Durante o ano passado, esta infecção viral se espalhou por outras áreas também em todo o mundo, incluindo Bangladesh, Sri Lanka e América Central e do Sul. Especialistas dizem que as condições quentes e úmidas alimentadas pelas mudanças climáticas podem estar alimentando a propagação da dengue e de outras doenças transmitidas por mosquitos, criando “terreno fértil para surtos”, disse Manisha Bhinge, vice-presidente da iniciativa de saúde da Fundação Rockefeller, a Grist.

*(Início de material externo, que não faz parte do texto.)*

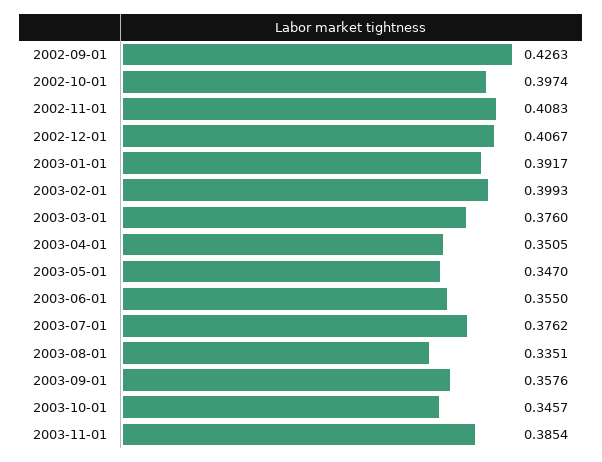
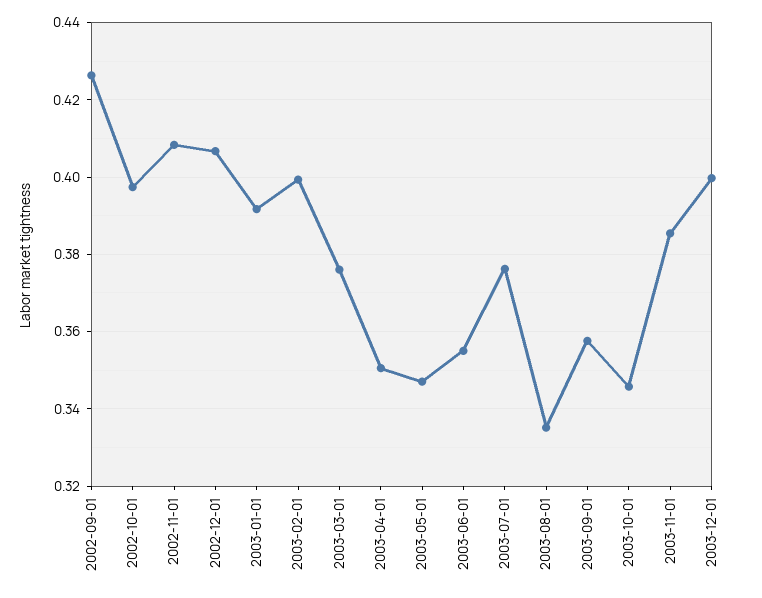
2003-12-01: none -> 0.4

Enquanto isso, um novo estudo descobriu que mais da metade do fluxo anual do Rio Colorado é desviado para irrigação terras agrícolas. As principais culturas nestas áreas incluem alfafa e gramíneas, que alimentam vacas de corte e leiteiras utilizadas pela indústria pecuária, relata a NPR.

“Neste momento, estão a decorrer negociações muito intensas sobre como a água do rio será partilhada no futuro”, disse à NPR o principal autor do estudo, Brian Richter, investigador sénior de água doce do World Wildlife Fund e presidente da organização sem fins lucrativos Sustainable Waters. “Queríamos que esses negociadores tivessem esses dados à sua disposição para que esses debates pudessem ser bem informados.”

Santiago Ferreira é o diretor do portal Naturlink e um ardente defensor do ambiente e da conservação da natureza. Com formação académica na área das Ciências Ambientais, Santiago tem dedicado a maior parte da sua carreira profissional à pesquisa e educação ambiental. O seu profundo conhecimento e paixão pelo ambiente levaram-no a assumir a liderança do Naturlink, onde tem sido fundamental na direção da equipa de especialistas, na seleção do conteúdo apresentado e na construção de pontes entre a comunidade online e o mundo natural.